[CRITIQUE] Le Diable, tout le temps

Temps de lecture :  2 minutes

Dans le sud rural de l’Amérique, les destins tourmentés de plusieurs personnages s’entrecroisent. Parmi eux : un couple de serial killers, un faux pasteur, un vétéran de la guerre du Pacifique et sa femme malade. Au centre de tout un orphelin, Arvin Russell, tente de faire son chemin, tiraillé entre le bien et le mal.

Le chemin des damnés 

En 2011 sortait Le Diable, tout le temps, premier roman de Donald Ray Pollock, ancien ouvrier et conducteur de poids lourd devenu écrivain à plus de cinquante ans. Dans ce portrait poisseux de l’Amérique où se côtoient les âmes les plus sombres, les lecteurs découvraient une fresque morbide, mais néanmoins fascinante, située au cœur de la Bible Belt des 50’s et des 60’s.

Dans l’Amérique profonde dépeinte par Pollock, à la fois dévorée par les croyances, la violence et le vice, tout n’est qu’un long chemin de croix. L’espoir n’existe pas : les hommes se consument dans le péché tandis que leurs épouses, mères et soeurs se retrouvent souvent les malheureuses dépositaires de leurs actions. Antonio Campos (réalisateur du remarqué Afterschool, sorti en 2008) reproduit ici fidèlement cet univers sinistre en allégeant néanmoins un peu la trame du roman d’origine pour la rendre plus linéaire. Néanmoins, malgré sa fidélité au déroulé du récit et son impressionnant casting (Robert Pattinson, Sebastian Stan, Tom Holland, Riley Keough, Haley Bennett…), son film peine à fasciner.

Ennuie morbide 

Peut-être est-ce l’époque (après tout, le climat global est déjà bien assez morose pour avoir envie de vivre ce genre d’expérience spectatorielle) ou la tendance qu’a le scénario à rester à la surface des choses mais la sauce ne prend ici pas tout à fait. Si la violence et les personnalités sociopathes font partie des thèmes de prédilection explorés par Campos au cours de sa filmographie, il oublie ici de distiller la subtilité que l’on pouvait observer dans ses oeuvres précédentes.

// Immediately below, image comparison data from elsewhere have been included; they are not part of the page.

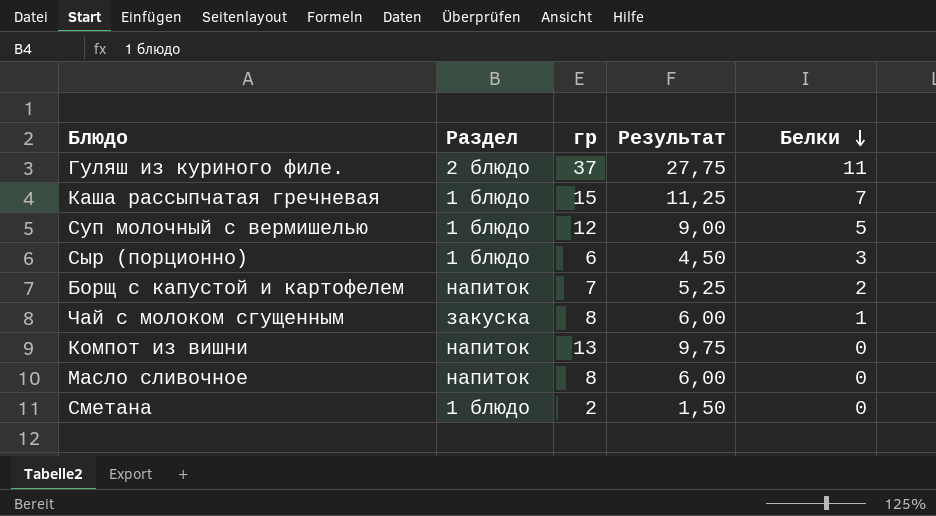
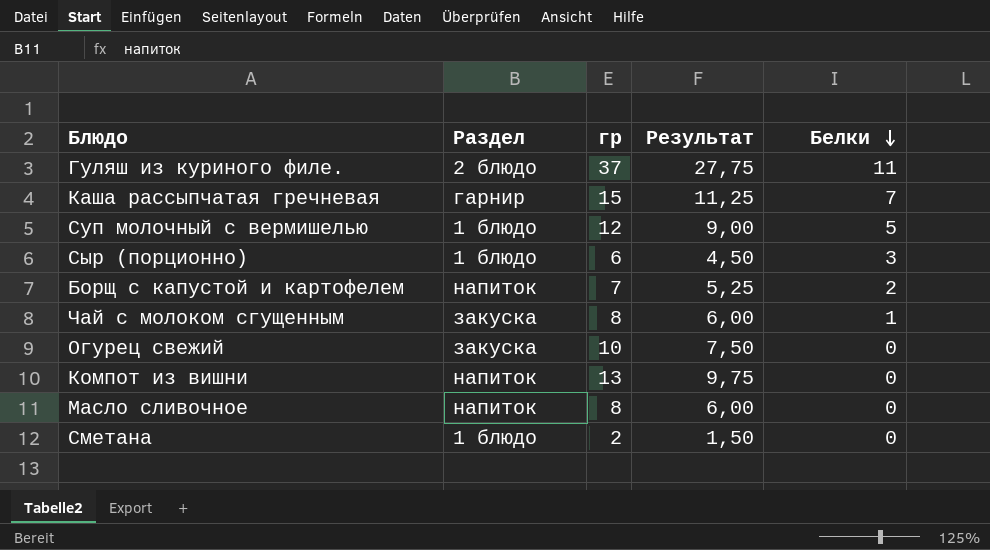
Каша рассыпчатая гречневая | Раздел: 1 блюдо -> гарнир
row Огурец свежий: none -> закуска | 10 | 7,50 | 0

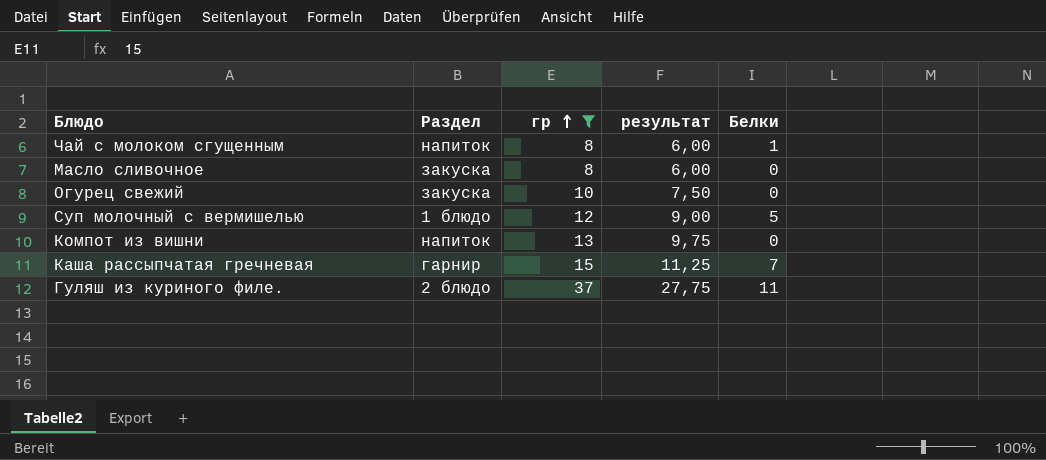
filter: none -> гр >= 8
row order: Белки descending -> гр ascending
column name: Результат -> результат
Чай с молоком сгущенным | Раздел: закуска -> напиток
Масло сливочное | Раздел: напиток -> закуска

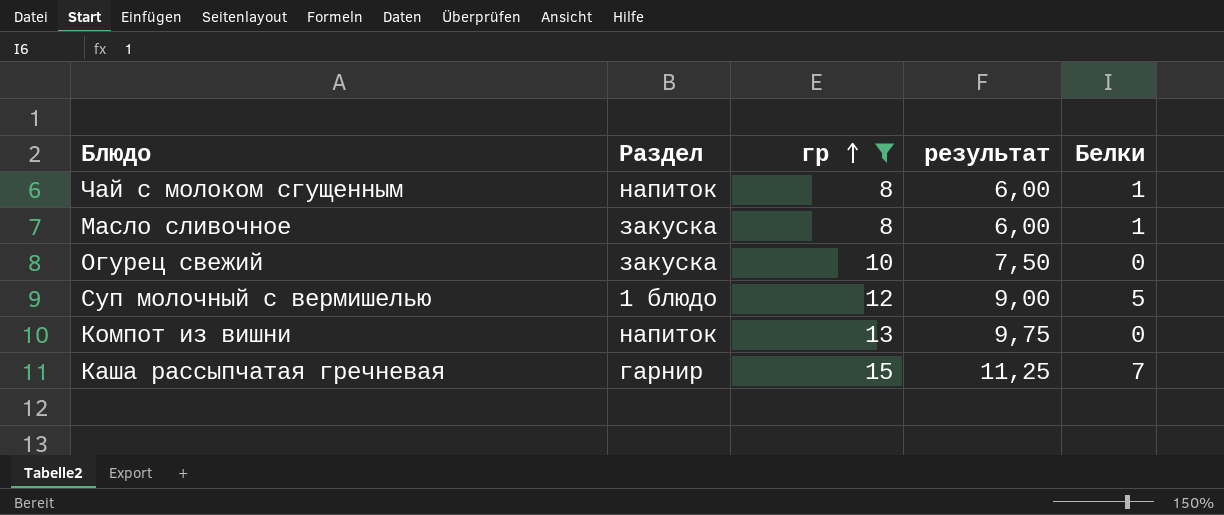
row Гуляш из куриного филе.: 2 блюдо | 37 | 27,75 | 11 -> none
Масло сливочное | Белки: 0 -> 1

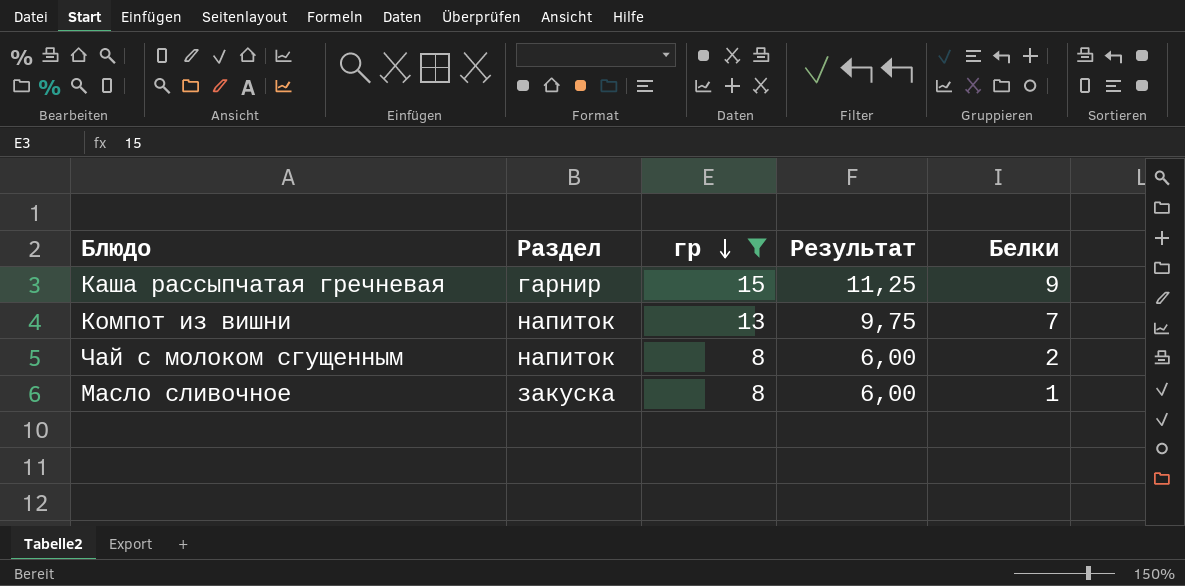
row order: гр ascending -> гр descending
column name: результат -> Результат
row Огурец свежий: закуска | 10 | 7,50 | 0 -> none
row Суп молочный с вермишелью: 1 блюдо | 12 | 9,00 | 5 -> none
Каша рассыпчатая гречневая | Белки: 7 -> 9
Компот из вишни | Белки: 0 -> 7
Чай с молоком сгущенным | Белки: 1 -> 2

À trop vouloir s’enfoncer dans le sinistre, le film oublie ainsi de se concentrer sur la psychologie de ses personnages, plus particulièrement celle de ses protagonistes féminins hélas relégués ici à des rôles à la limite de la figuration.

Résultat, et malgré quelques bonnes performances (notamment celle de Pattinson, excellent dans son rôle de pasteur corrompu), Le Diable, tout le temps ennuie profondément. Pire, il semble passer à côté de son propos, si tenté à vrai dire qu’il ait cherché à en construire un. Comparé à un film comme Killer Joe de Friedkin, qui malgré le rare niveau de malaise qu’il suscite peut parvenir à séduire par son côté farce macabre, le film de Campos loupe le coche en ne dégageant ici aucun sens. Dépossédé de l’aura mystique inhérente au livre d’origine, le film ne tire de surcroît aucune morale de la lente et indicible agonie vécue par ses personnages. Assez peu intéressant sur la durée, Le Diable, tout le temps rejoint hélas la longue liste des téléfilms de luxe estampillés Netflix, prometteurs sur le papier mais manquant cruellement de personnalité.

Marine Pallec

Le Diable, tout le temps Réalisé par Antonio Campos Avec Tom Holland, Robert Pattinson, Riley Keough Thriller, États-Unis, 2h18 16 septembre 2020 – Netflix

Publié par Phantasmagory

Cinéma - Série - VR

2 commentaires sur « [CRITIQUE] Le Diable, tout le temps »

  1. Une belle critique qui apporte un nouvel éclairage sur ce film dont j’entends beaucoup parler mais qui ne m’attire pas spécialement à la base – à raison, il faut le croire en lisant ces lignes. Je suis étonné tout de même de ce constat sur le manque d’approfondissement de la psychologie de ses personnages et de ses rôles féminins ; là où le dernier film de Campos, Christine, dépeignait avec une grande subtilité les afflictions personnelles de son personnage éponyme, joué par une Rebecca Hall tout en maîtrise.